Filière viticole : Les organisations de producteurs refont surface

Marion Ivaldi

Le ministère de l'Agriculture souhaiterait édicter prochainement un décret définissant les organisations de producteurs (OP) en viticulture. L'OCM prévoit, en effet, que des OP puissent être constituées dans le but d'assurer la programmation de la production et son adaptation à la demande, d'assurer la mise en marché, d'optimiser les coûts, de régulariser les prix à la production et d'assurer une assistance technique nécessaire à la mise en oeuvre d'une viticulture respectueuse de l'environnement.

L'organisation de producteurs (OP) doit adapter la production à la demande et apporter une assistance technique pour mettre en oeuvre une viticulture respectueuse de l'environnement. (P. Cronenberger)

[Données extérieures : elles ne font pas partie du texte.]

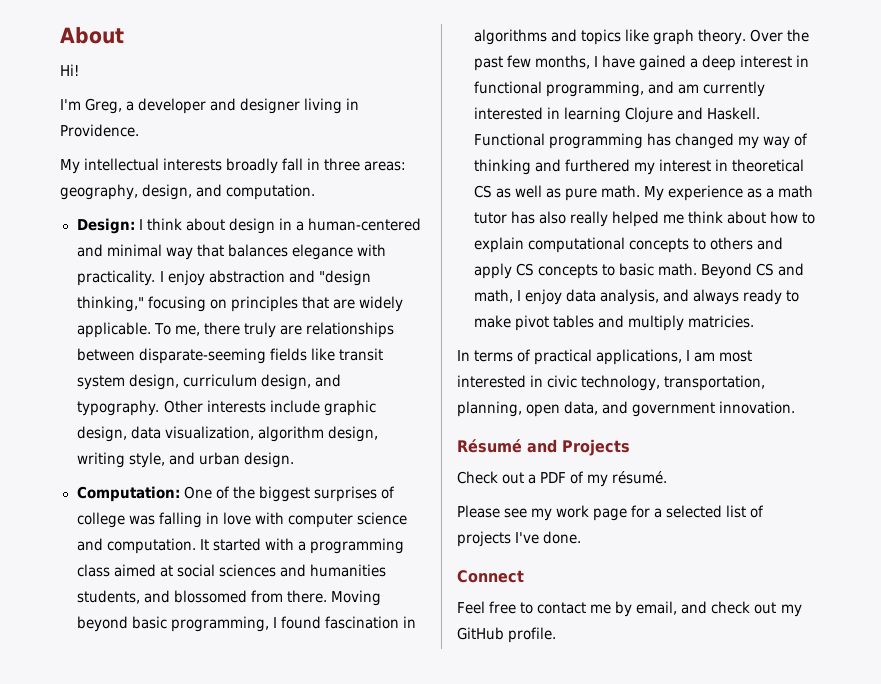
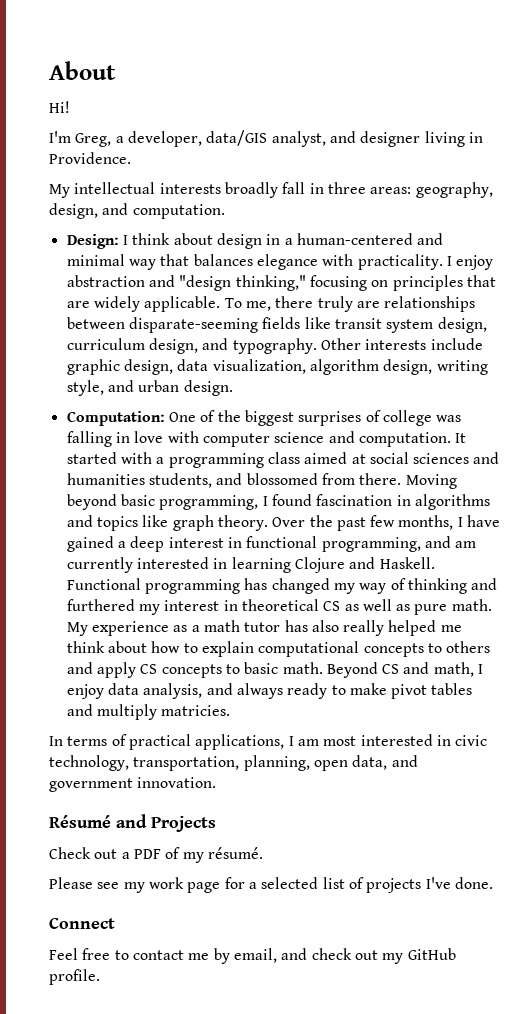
[138,98,207,114] developer -> [127,130,326,147] developer, data/GIS analyst,

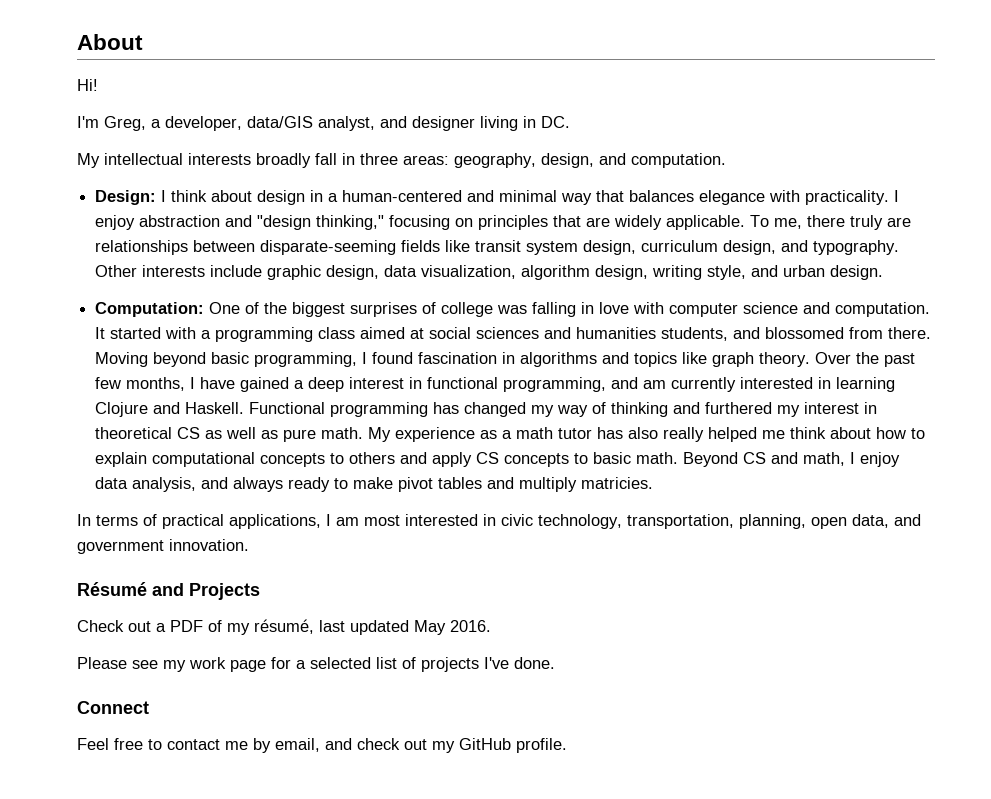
[49,152,131,164] Providence. -> [541,116,570,128] DC.
[207,847,263,859] résumé. -> [254,619,491,635] résumé, last updated May 2016.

L'organisation de producteurs (OP) doit adapter la production à la demande et apporter une assistance technique pour mettre en oeuvre une viticulture respectueuse de l'environnement. (P. Cronenberger)

Trouver la taille adéquate

La taille minimale de l'OP fait débat. La proposition faite par le ministère de l'Agriculture porte sur un volume de 100 000 hl et 200 producteurs. Les Vignerons indépendants de France (VIF) souhaiteraient en revanche que cette taille s'adapte au type de produit (vins sous indication géographique ou pas) ainsi qu'à la possibilité ou non du transfert de propriété. Ce dernier point fait également l'objet de débat car pour la coopération, le transfert de propriété devrait être rendu obligatoire, ce qui n'est pas le point de vue des VIF. “ Avec le transfert de propriété, le groupement devient propriétaire de l'offre, sans transfert, la traçabilité est garantie car l'OP devient un metteur en marché de vins issus de propriétés différentes ”, explique le syndicat.